Pedestrians, their knees adorned with snow trinkets, fall within my periphery. As our car fit itself into a fleeting crevice on the cliff face of concrete, I adjusted my vision into a volitional telescope, narrow and explorative. Among the constellation of humans lay writers in poses denoting propriety, cigarettes suggesting esotericism, and face begging for denial. Facsimiles of these characters dance between the ivory-laced walkways of the interconnected district. I am disgusted by this labile beauty. I am fearful that I will witness its extinction.
I crossed the indifferent street, sure that my haste wasn’t apparent, and therefore, non-existent.
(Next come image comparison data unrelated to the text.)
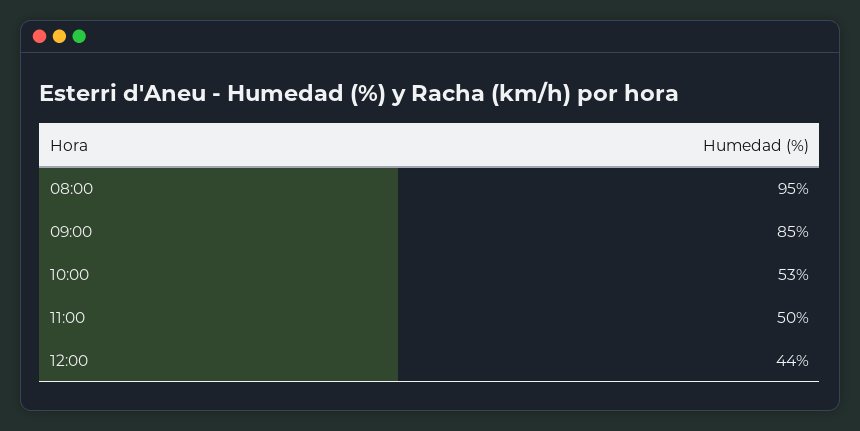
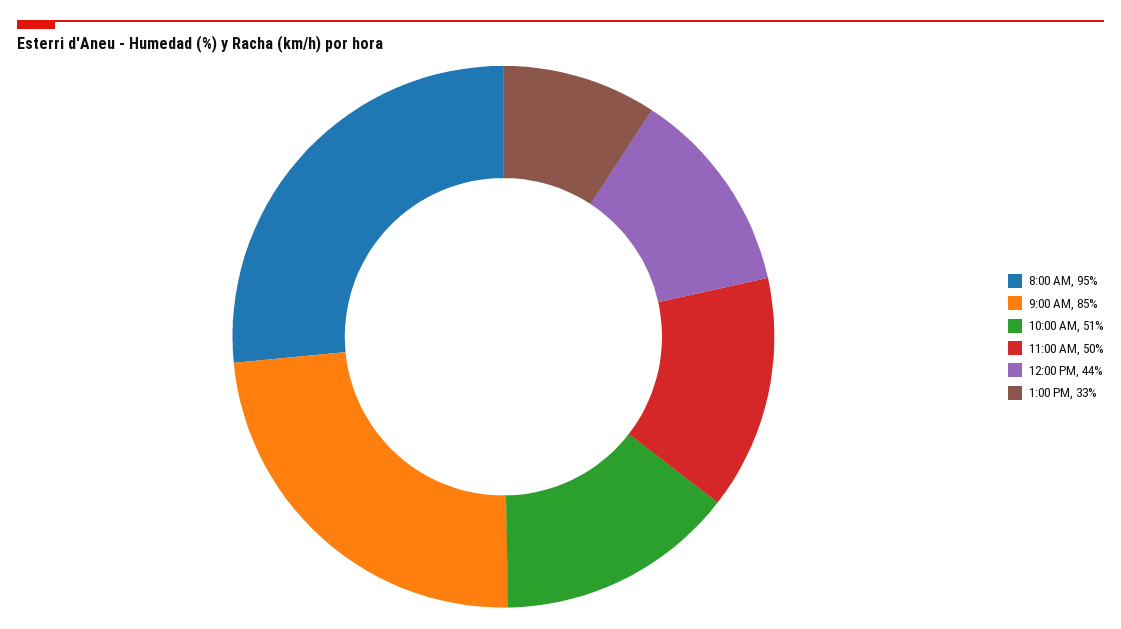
10:00: 53 -> 51
1:00 PM: none -> 33

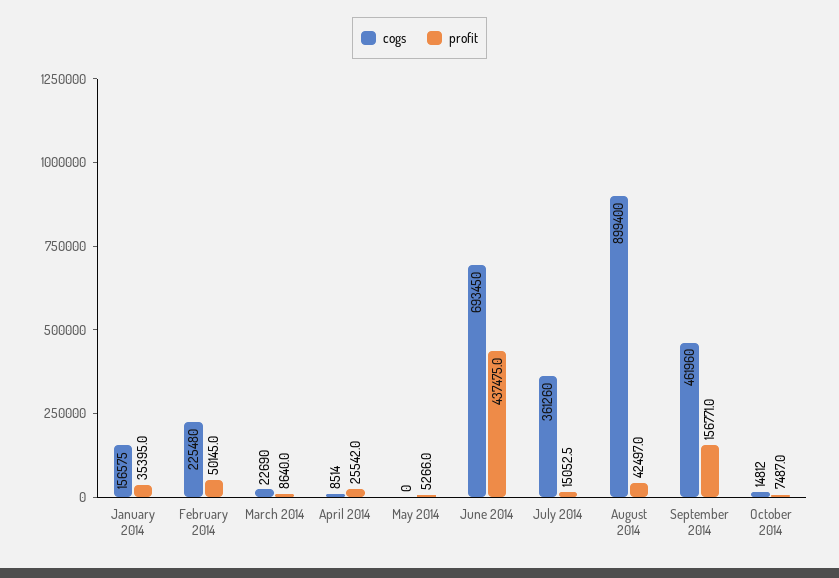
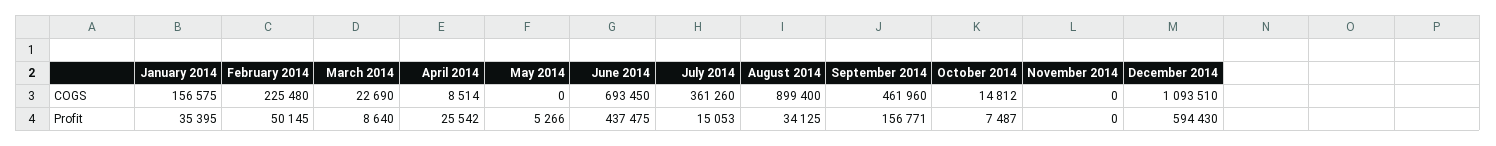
profit, August 2014: 42497 -> 34125
cogs, November 2014: none -> 0
cogs, December 2014: none -> 1093510
profit, November 2014: none -> 0
profit, December 2014: none -> 594430

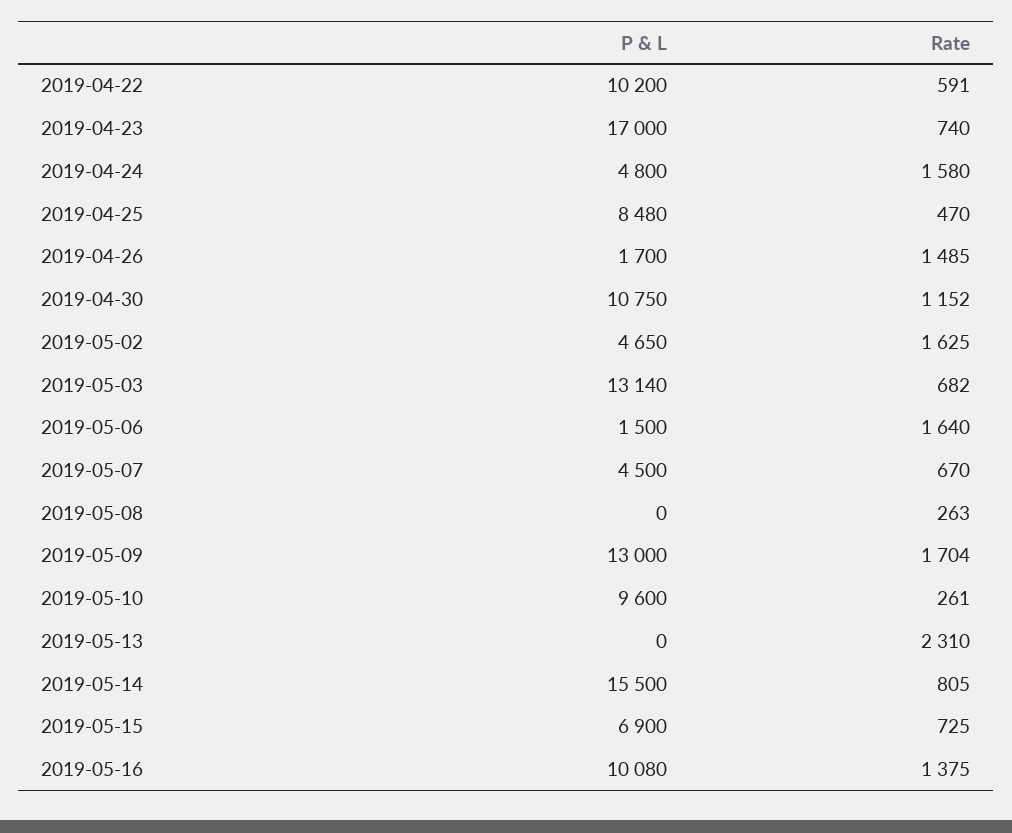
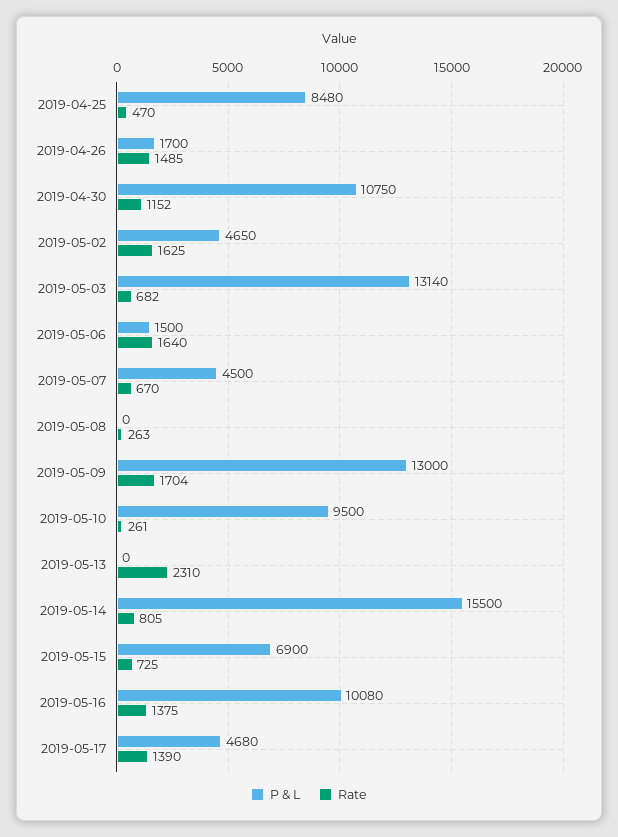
P & L, 2019-04-22: 10200 -> none
Rate, 2019-04-22: 591 -> none
P & L, 2019-04-23: 17000 -> none
Rate, 2019-04-23: 740 -> none
P & L, 2019-04-24: 4800 -> none
Rate, 2019-04-24: 1580 -> none
P & L, 2019-05-10: 9600 -> 9500
P & L, 2019-05-17: none -> 4680
Rate, 2019-05-17: none -> 1390

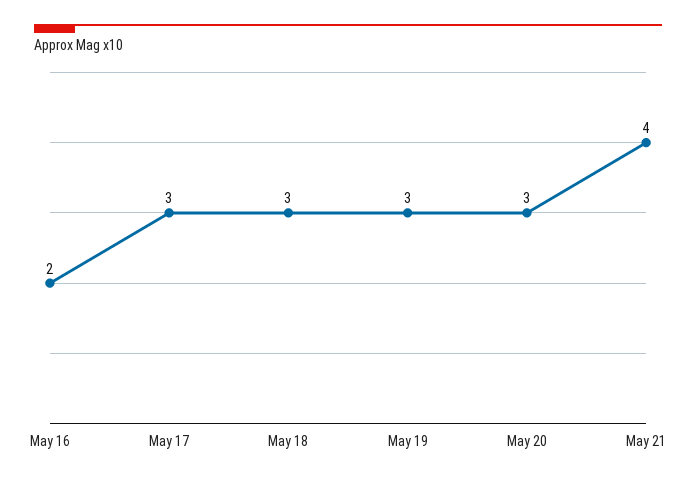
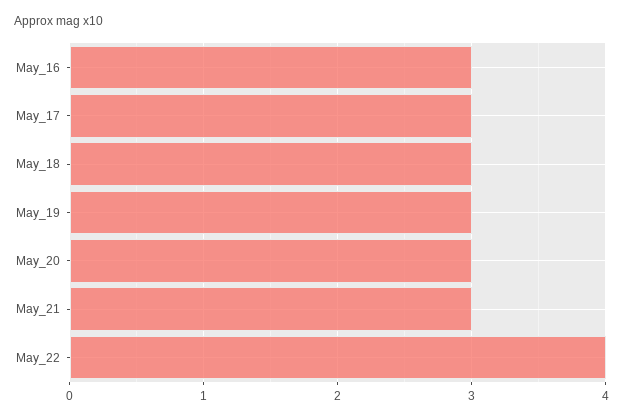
May 16: 2 -> 3
May 21: 4 -> 3
May_22: none -> 4

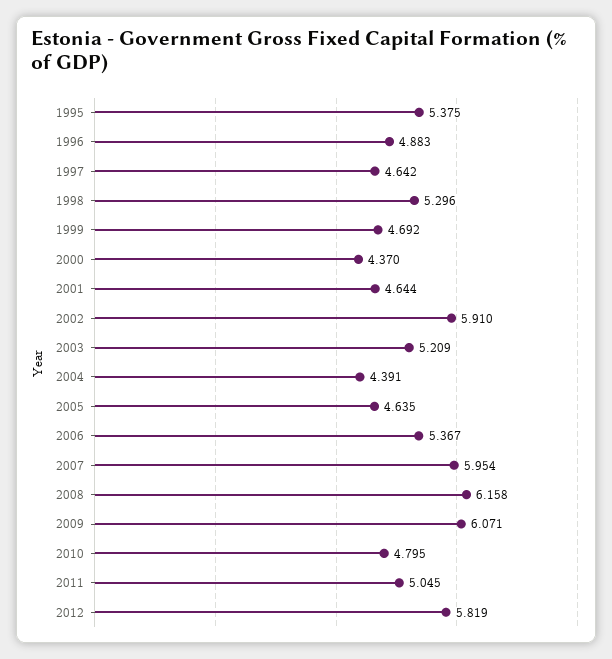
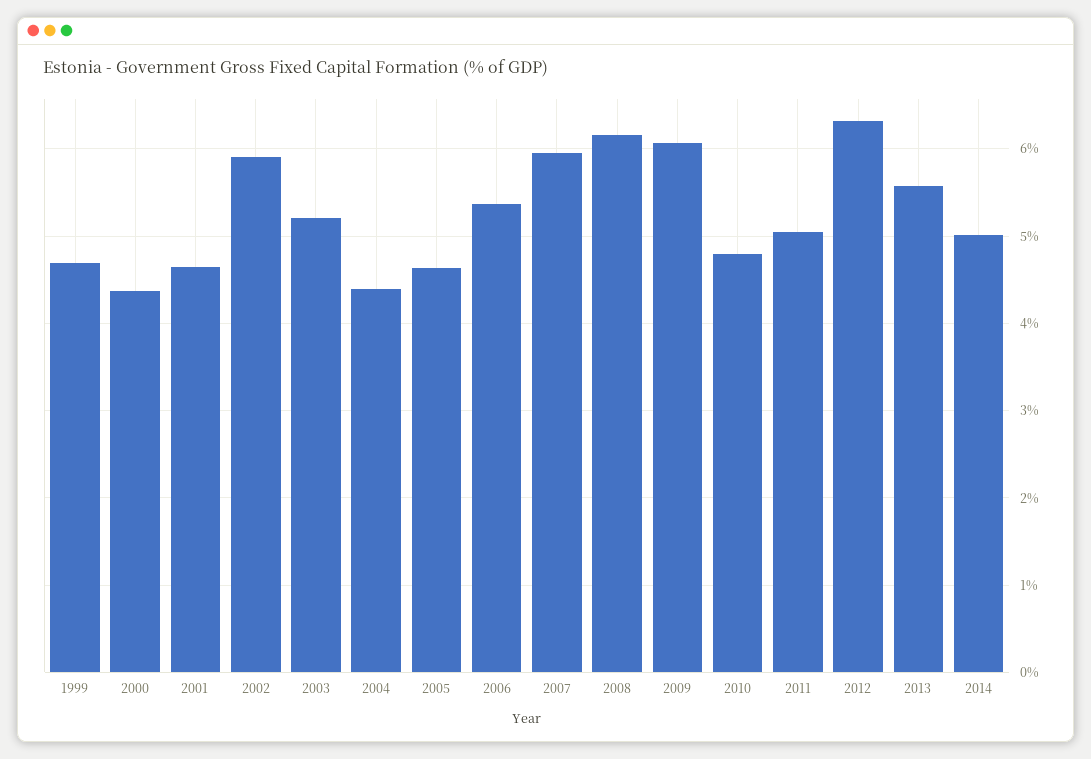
1995: 5.375 -> none
1996: 4.883 -> none
1997: 4.642 -> none
1998: 5.296 -> none
2012: 5.819 -> 6.3
2013: none -> 5.6
2014: none -> 5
“Disappointingly, the record store sat waiting, knowing of my excitement”, said a fool, pricking my ear. I almost ran for an officer, indignant in my role as a victim to his verbal impotence. When I regained my composition, I paid full attention to the unassuming door between a burger shack and some unidentifiable after-thought-structure. This door, pedestrian to most, contains within it what a common walker would consider heaven. It is, to me, a strenuous Sunday stroll of impulse and and opulence. There is no point in resisting that which makes me happy yet unstable. I could not do without it. To deny is to doubt the music that I loved, and am currently beholden to by chains; the lobotomical sort.
I scoured the store and bough the prized possession. It was quite probably a Tim Buckley record. Here comes a man, quick and close, with a chartreuse disposition.
“I see you thinkin’ kid, it makes my brain throw up alllll funny things. If my erradition ever had anyin’ ta say, it’d shout that you’s too rowdy a rider.” Good sir, a sharp mind and apt humour is all I need to keep myself from harm. I wrote that down, walkings as if the stiff block was nothing but. Such a misdemeanour, to be so passive. I lingered forward and onwards.